The enduring ties and friendships created following the Lockerbie bombing have left a legacy of hope for the future, Nicola Sturgeon has said.
The First Minister was speaking in the Scottish Parliament ahead of the 30th anniversary of the tragedy on December 21, 1988, in which 270 people from 21 nations died.
The Solicitor General for Scotland, Alison Di Rollo, will attend events in the United States on Friday, whilst Lord Advocate James Wolffe will represent the Scottish Government at a memorial service in Lockerbie.
Speaking at Holyrood on Thursday, Ms Sturgeon said MSPs will reflect on all those who lost loved ones in the incident, as well as the residents of Lockerbie.
“An almost unimaginable tragedy brought out incredible reserves of solidarity, compassion and love,” she said.
“The bereaved showed immense dignity and resilience. People in Lockerbie and the surrounding area opened their hearts to those who had lost loved ones.
“Enduring ties and friendships have been created. Syracuse University, which lost 35 of its students in the bombing, now accepts two scholarship pupils every year from Lockerbie Academy.
“That is a powerful example of the way in which people have worked to remember the past, in a way which also builds hope for the future.
“That hope is also now part of the legacy of Lockerbie. And that is perhaps something to hold in our hearts tomorrow as we look back on the tragedy, as we think about all those who lost loved ones and as we remember and honour all those who died.”
“I associate myself entirely with the remarks the First Minister has made and the remarks that the Prime Minister made yesterday,” said Mr Carlaw.
“As I was preparing for Christmas that year, so were the Somerville family. Jack Somerville had been the retail vehicle sales manager in our family business for some 20 years before he retired.
“I remember him with great affection – yes, he had a sheepskin coat like all the best used car sales managers. He was fond of a cigar, he was a big personality.
“He and his family were in the house in which the plane landed and were obliterated.
“I know I, and many of his former colleagues, along with all those who lost relatives and friends think fondly of them each year when this anniversary comes around.”

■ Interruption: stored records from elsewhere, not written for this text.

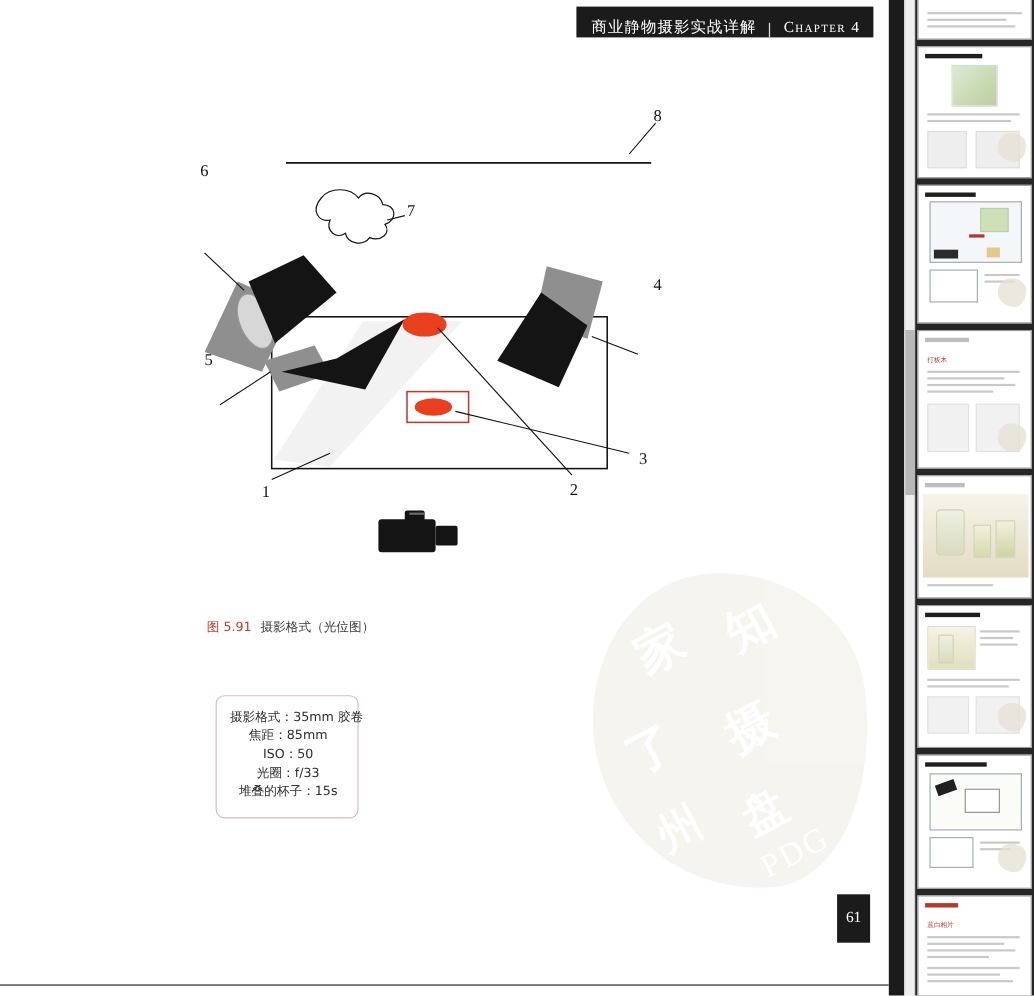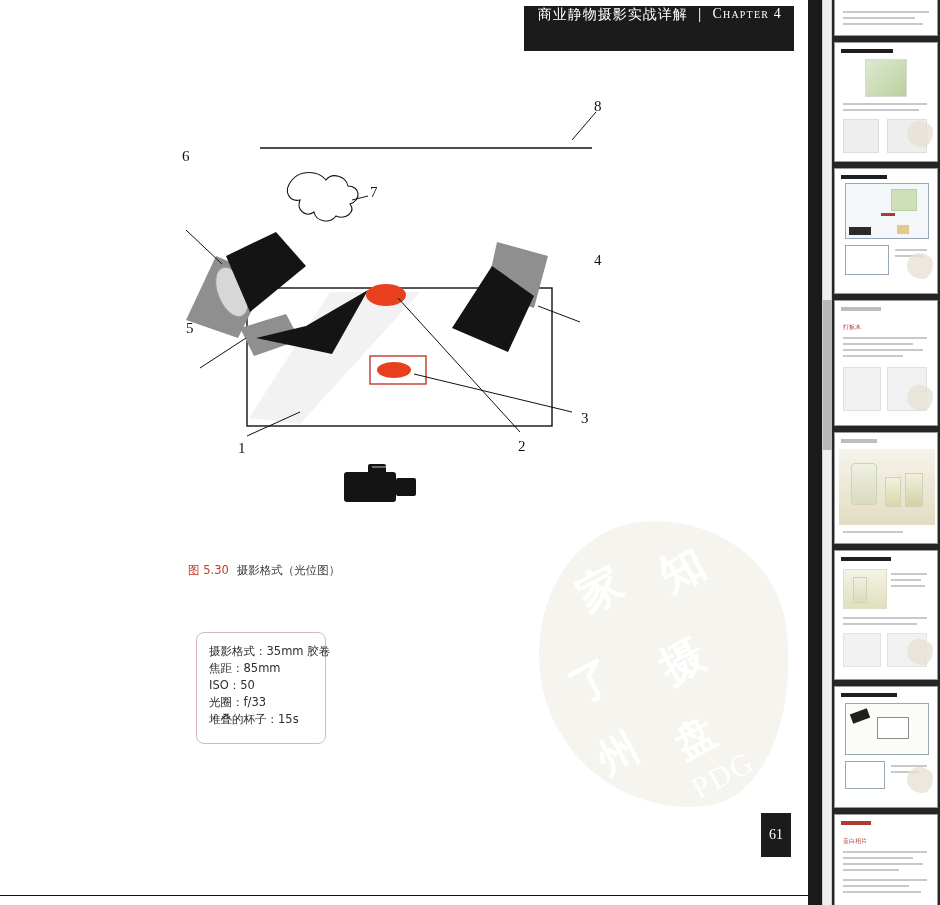"商业静物摄影实战详解" #chapter-banner { align-items: flex-start -> flex-end; height: 45px -> 28px }
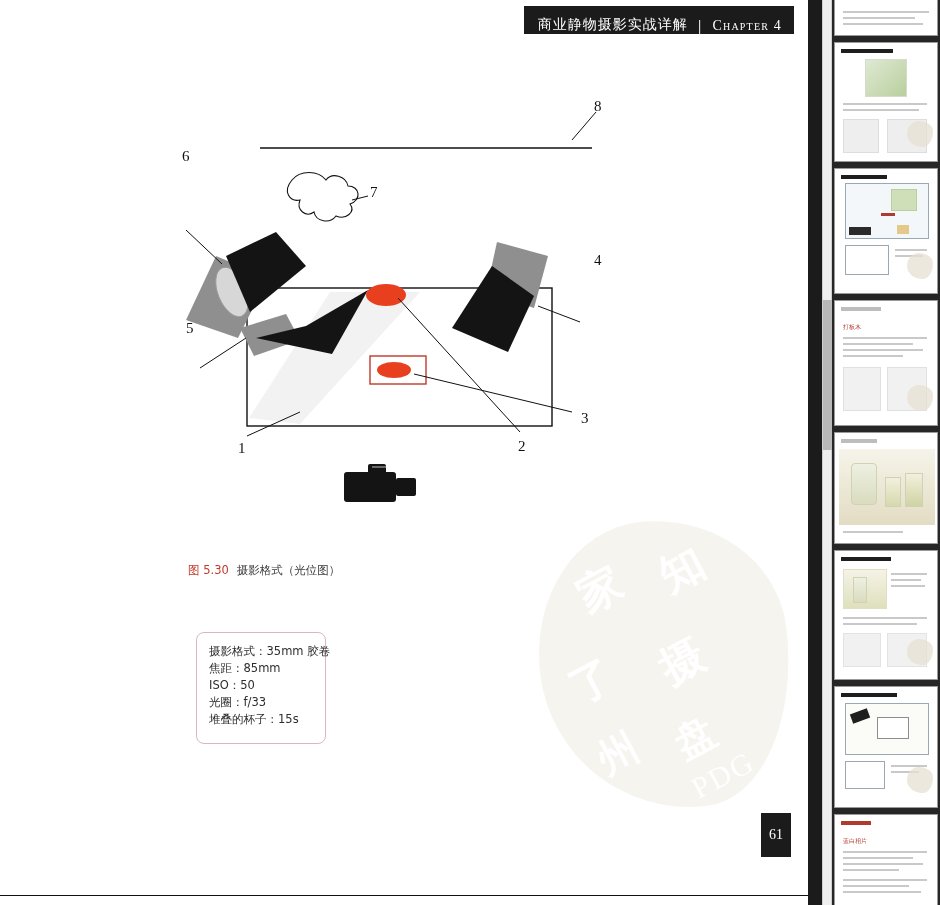"图 5.30" span.cap-num { text: 5.30 -> 5.91 }
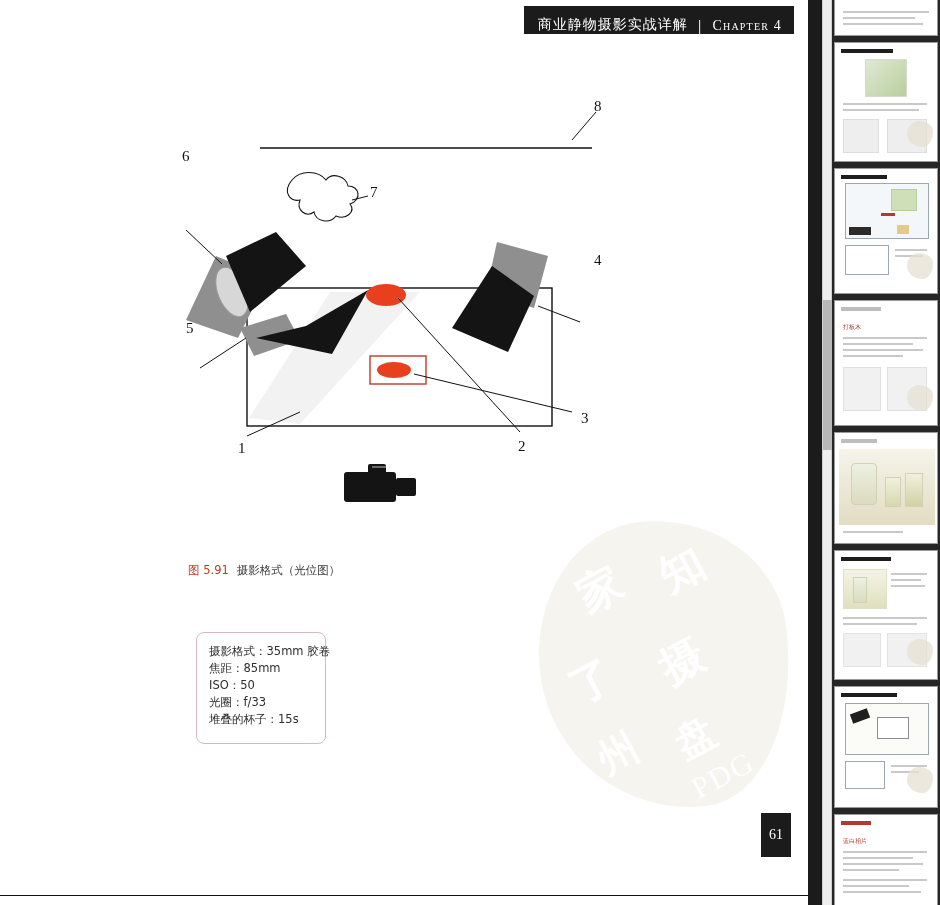"摄影格式：35mm 胶卷" #specs { text-align: none -> center }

Abdelbaset al-Megrahi was jailed for 27 years in 2001 over the bombing.
But he was freed from Greenock prison in 2009 on compassionate grounds after being diagnosed with terminal prostate cancer, and he died three years later in Libya.
The decision was controversial but Megrahi was only expected to live for around three months after being released.
Then US president Barack Obama branded the decision to release him “a mistake” and some US victims’ families reacted angrily.
Writing in The Scotsman on Thursday, then Scottish justice secretary Kenny MacAskill maintained that freeing Megrahi was “the right thing to do”.
He said: “It’s a decision I stand by to this day and whilst some disagree, with it few can fault the procedure.
“Indeed, information that has come to light since has simply confirmed my view.
“Questions remain over the conviction of Megrahi but whilst I’ve never believed him to be the bomber, he most certainly was no innocent abroad.
“He was the highest-ranking official Libya would release and the lowest one the West would accept.
“But the UK and USA know the full story, even if a court never will, having their spies and even getting their sources out.
“Sadly, that’s why the conspiracy theories will run forever, with me now part of them.”